Olivia. It felt like another invasion of her privacy, knowing her name without her telling him. He shouldn't be at her work, he shouldn't be listening in to her going about her life, he shouldn't be spending this much energy worrying about her. The guilt of it constricted his throat, and he stood to leave.

He didn't have enough time to side-step her before she was running into him, the books she had been carrying falling to the floor with a loud thump.

"Oh no, I am so sorry! I should've been paying attention, I was just so focused on getting these books in order that I didn't see you standing there. Are you ok?"

She was already picking up the fallen books, and he kneeled on the ground to help- spreading his hands out on the ground and searching for the nearest one, trying to appear as if he didn't know exactly where all ten of the books were.

"It's fine, I stood up rather suddenly," he said, standing up while clutching four of the books. It was true, he had stood up rather suddenly, but he hadn't expected her to be walking so close to the chair he was sitting in- there was a whole stretch of library for her to walk in.

"Thank you so much, and again, I'm really sorry," she made to reach for the books he was holding, not seeming to realise he was blind. He continued to hold them in his arms, looking just to the right of where she was standing.

"I have a question, if you've got the time?" he heard himself say.

"Of course, how can I help?" He could hear the fatigue in her voice, and felt the familiar guilt creep back up his throat. He shouldn't be keeping her from doing her job, just because he couldn't stop worrying about her. All day he'd wondered if her migraine was gone, if she'd made it to work ok, what had caused her to break down the night before, why she had left so early in the morning and arrived home so late at night.

There was no true reason to be worried about these things. Except. She kept her windows open, even after a masked stranger that she was terrified of had been in her apartment. She showed up to work the next day, even knowing that a potentially dangerous man knew where she worked. She drove down back alleys in the wrong part of town and two in the morning. She was so unobservant that a blind man could quite literally sneak up on her. The fact that he knew exactly where she was wasn't important.

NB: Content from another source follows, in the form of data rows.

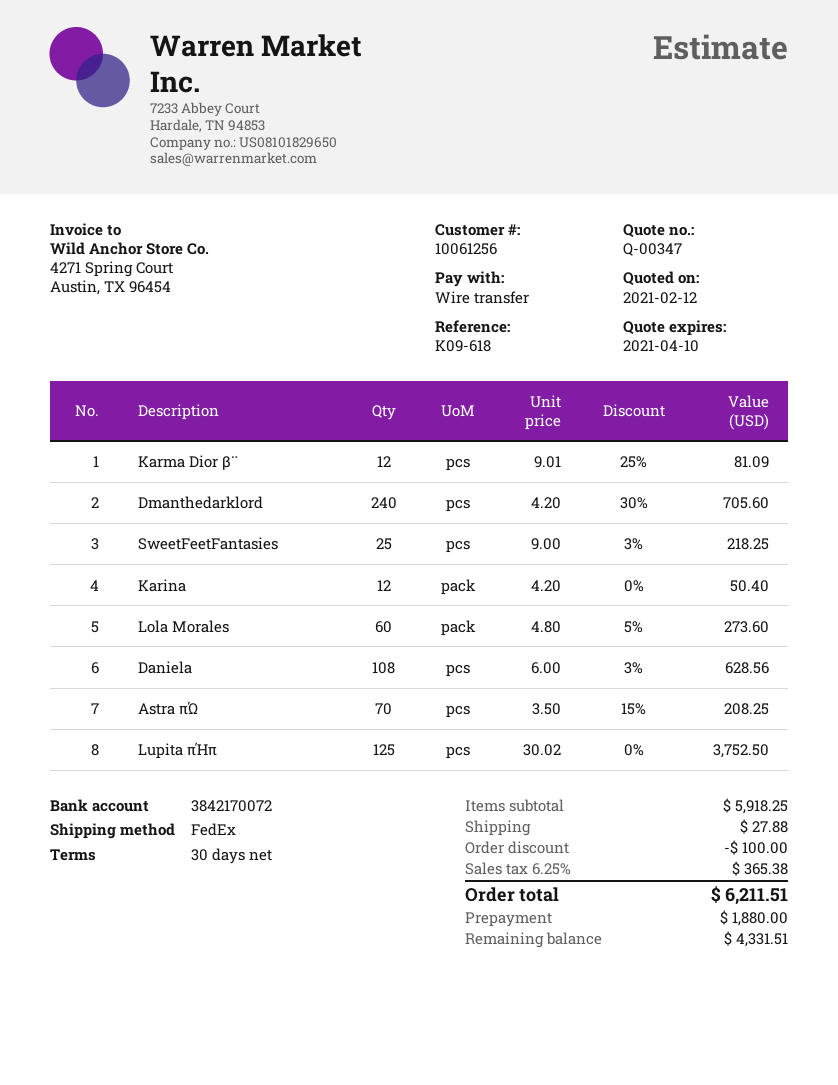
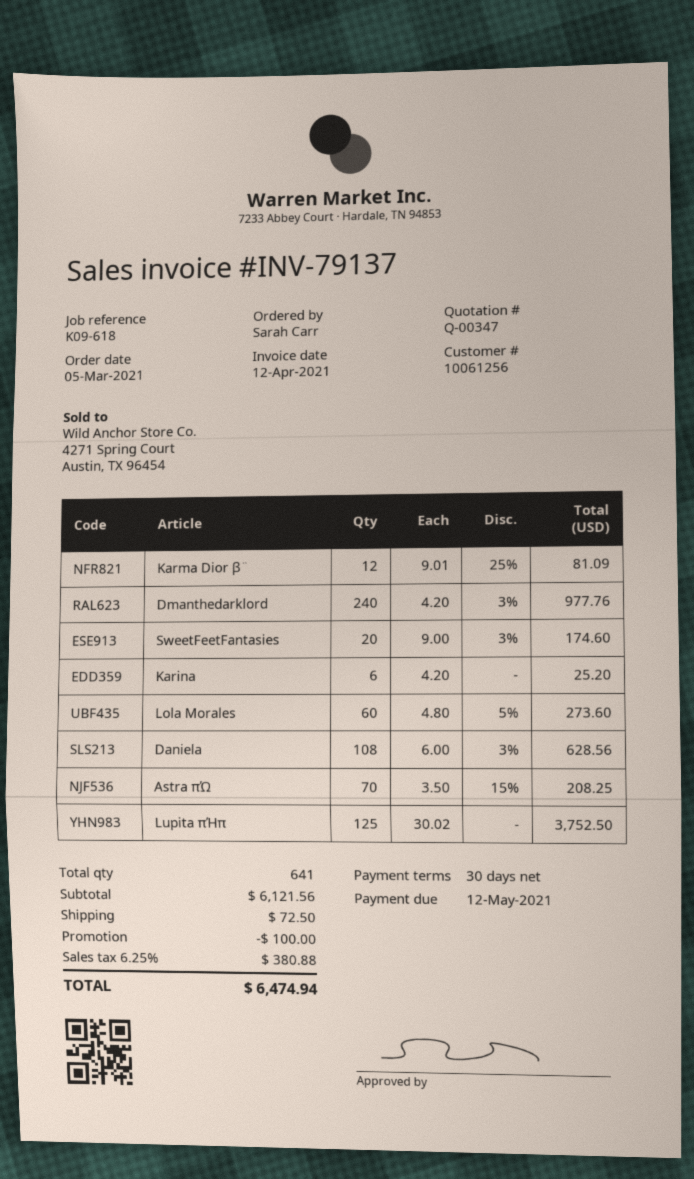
Dmanthedarklord: 240 x 4.20 - 30% = 705.60 -> 240 x 4.20 - 3% = 977.76
SweetFeetFantasies: 25 x 9.00 - 3% = 218.25 -> 20 x 9.00 - 3% = 174.60
Karina: 12 x 4.20 = 50.40 -> 6 x 4.20 = 25.20
subtotal: 5918.25 -> 6121.56
shipping: 27.88 -> 72.50
tax: 6.25% = 365.38 -> 6.25% = 380.88
total: 6211.51 -> 6474.94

He worried about Claire, too, especially since there was a strong possibility that the Russians could find out where she lived. The difference was that Claire didn't spend her nights making long strings of questionable decisions. True, she had let him into her home, but she was also an ER nurse who knew first-hand what he did to criminals. She wasn't helping him purely on gut instinct and a vague story she'd heard about in the news. Unlike Claire, Olivia had let a potential kidnapper into her car. Unlike Claire, it wasn't Olivia's job to save people.

"How do I get a library card?"

And just like that, Matt knew he'd be stopping by during some of his lunch breaks. Probably more lunch breaks than he'd be willing to admit to.